» **About this task**
Repeat each entry as written, dropping any picture you find.

» **Materials provided**
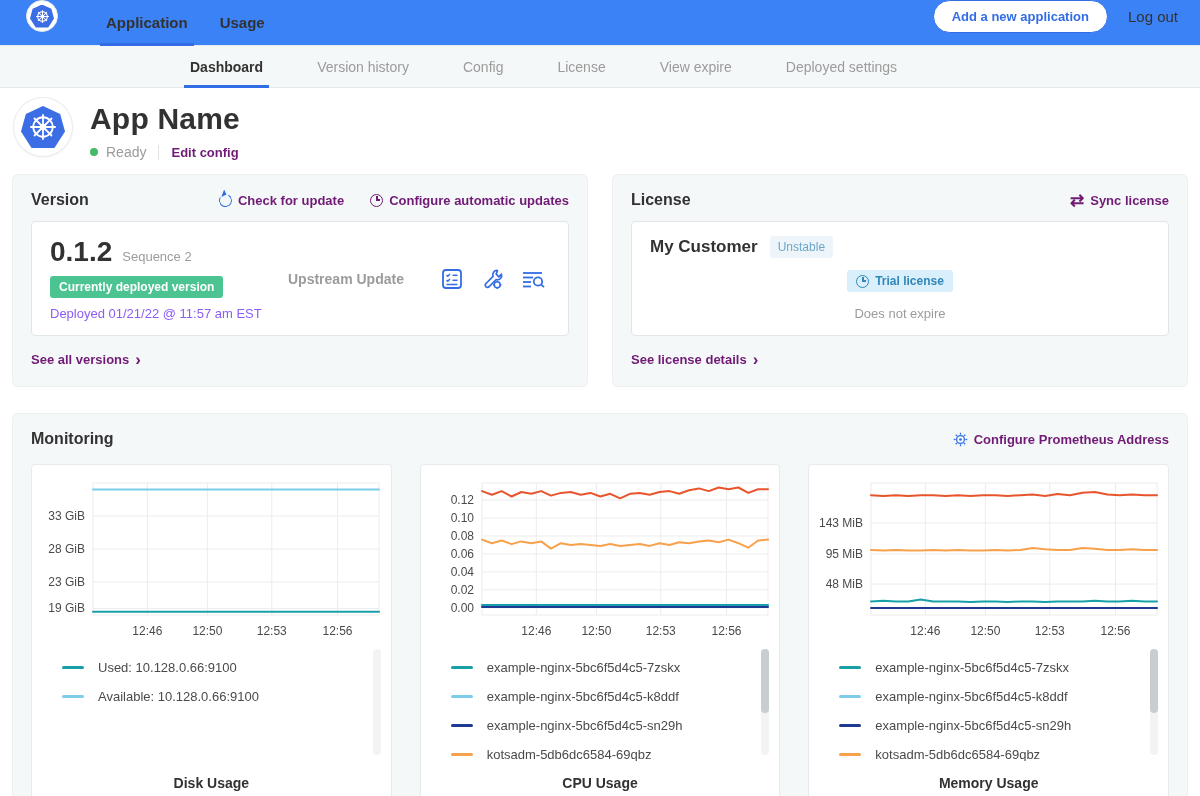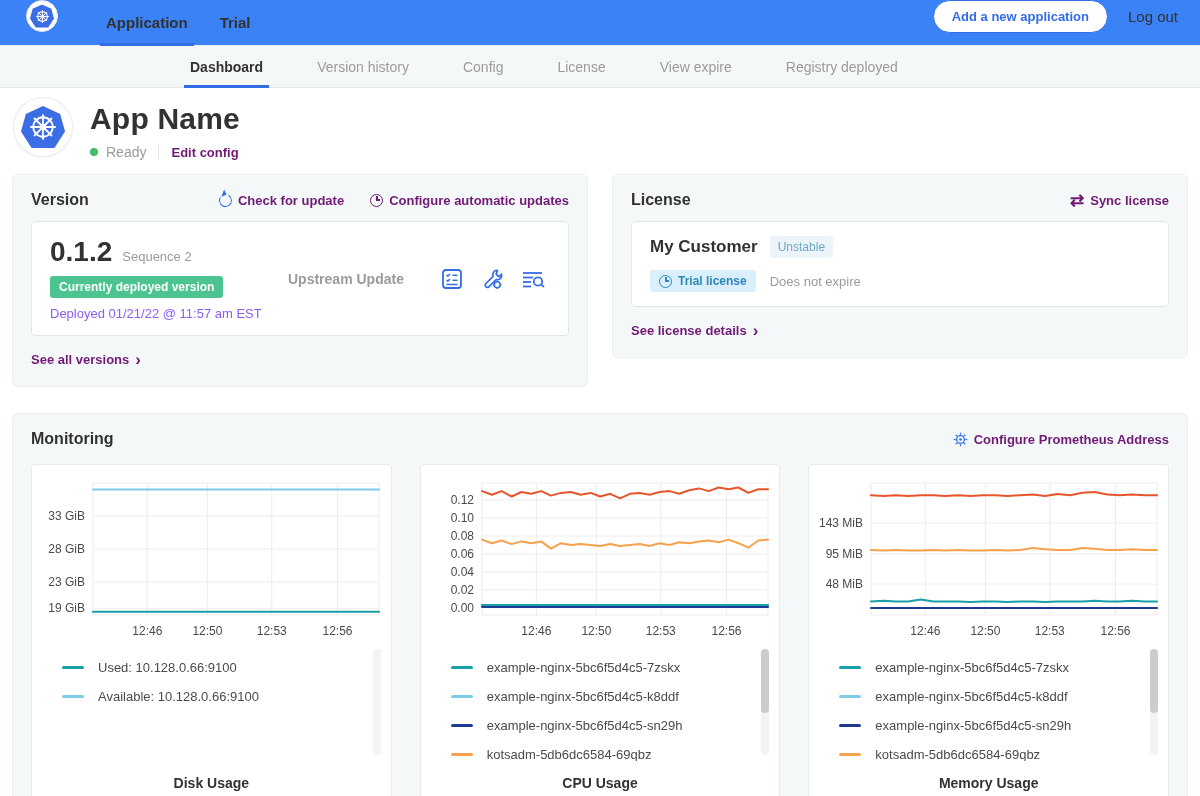--- a/index.html
+++ b/index.html
@@ -129,7 +129,7 @@
   </div>
   <div class="tabs">
     <div class="top-tab active">Application</div>
-    <div class="top-tab">Trial</div>
+    <div class="top-tab">Usage</div>
   </div>
   <div class="right">
     <button class="pill-btn">Add a new application</button>

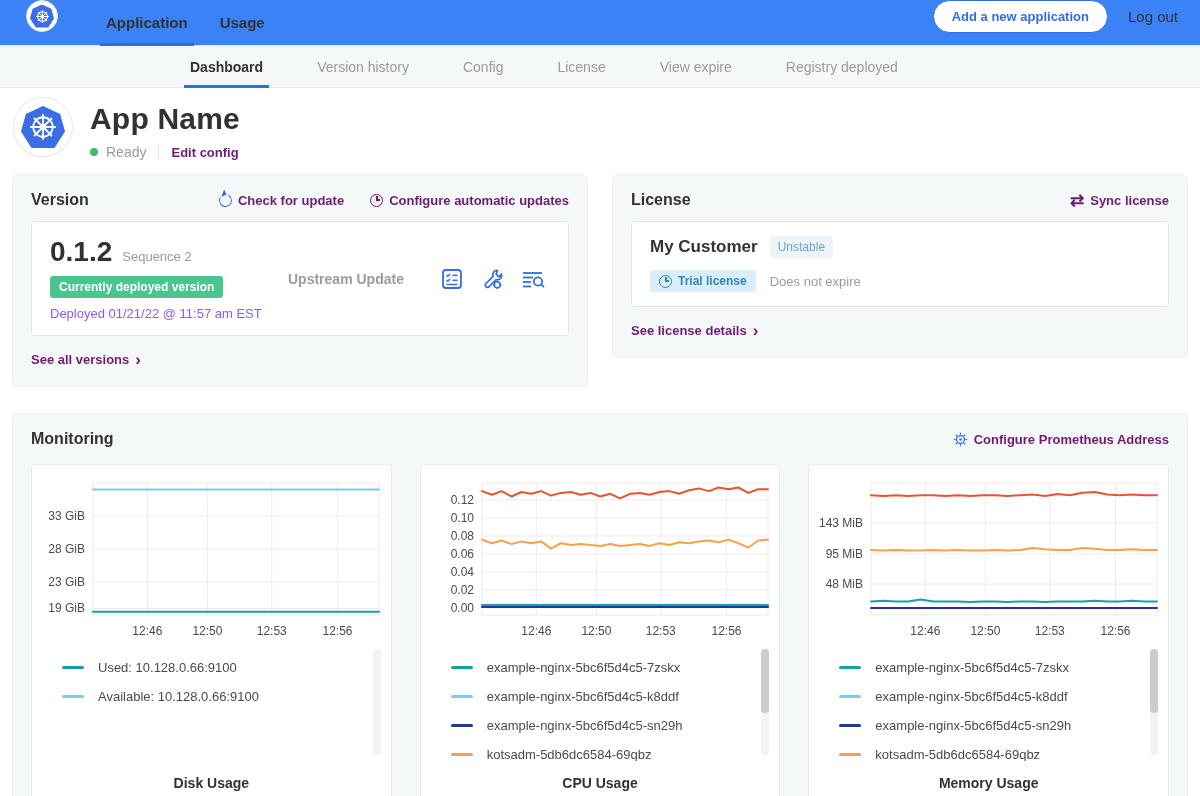--- a/index.html
+++ b/index.html
@@ -143,7 +143,7 @@
   <div class="sub-item">Config</div>
   <div class="sub-item">License</div>
   <div class="sub-item">View expire</div>
-  <div class="sub-item">Registry deployed</div>
+  <div class="sub-item">Deployed settings</div>
 </div>
 
 <div class="app-header">

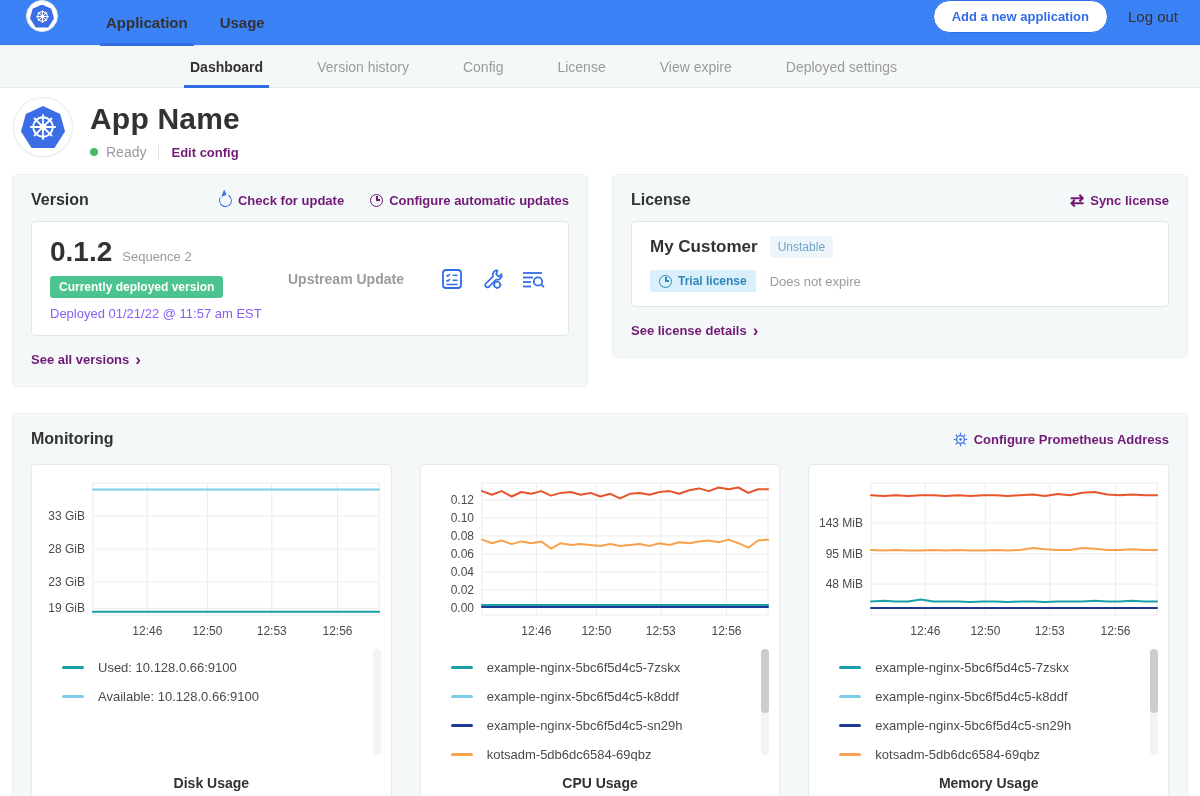--- a/index.html
+++ b/index.html
@@ -74,7 +74,7 @@
   .customer { font-size:17px; font-weight:bold; }
   .badge-channel { background:#eef5fa; color:#6da7c8; font-size:12px; font-weight:normal;
     padding:4px 8px; border-radius:3px; }
-  .lic-row2 { display:flex; align-items:center; gap:14px; margin-top:12px; }
+  .lic-row2 { display:flex; align-items:center; gap:14px; margin-top:12px;flex-direction:column; }
   .badge-trial { background:#d9effb; color:#3087b8; font-size:12px; font-weight:bold;
     padding:4px 9px; border-radius:3px; display:inline-flex; align-items:center; gap:6px; }
   .expiry { font-size:13px; color:#9b9b9b; }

» **Response below**
--- a/index.html
+++ b/index.html
@@ -129,7 +129,7 @@
   </div>
   <div class="tabs">
     <div class="top-tab active">Application</div>
-    <div class="top-tab">Trial</div>
+    <div class="top-tab">Usage</div>
   </div>
   <div class="right">
     <button class="pill-btn">Add a new application</button>

--- a/index.html
+++ b/index.html
@@ -143,7 +143,7 @@
   <div class="sub-item">Config</div>
   <div class="sub-item">License</div>
   <div class="sub-item">View expire</div>
-  <div class="sub-item">Registry deployed</div>
+  <div class="sub-item">Deployed settings</div>
 </div>
 
 <div class="app-header">

--- a/index.html
+++ b/index.html
@@ -74,7 +74,7 @@
   .customer { font-size:17px; font-weight:bold; }
   .badge-channel { background:#eef5fa; color:#6da7c8; font-size:12px; font-weight:normal;
     padding:4px 8px; border-radius:3px; }
-  .lic-row2 { display:flex; align-items:center; gap:14px; margin-top:12px; }
+  .lic-row2 { display:flex; align-items:center; gap:14px; margin-top:12px;flex-direction:column; }
   .badge-trial { background:#d9effb; color:#3087b8; font-size:12px; font-weight:bold;
     padding:4px 9px; border-radius:3px; display:inline-flex; align-items:center; gap:6px; }
   .expiry { font-size:13px; color:#9b9b9b; }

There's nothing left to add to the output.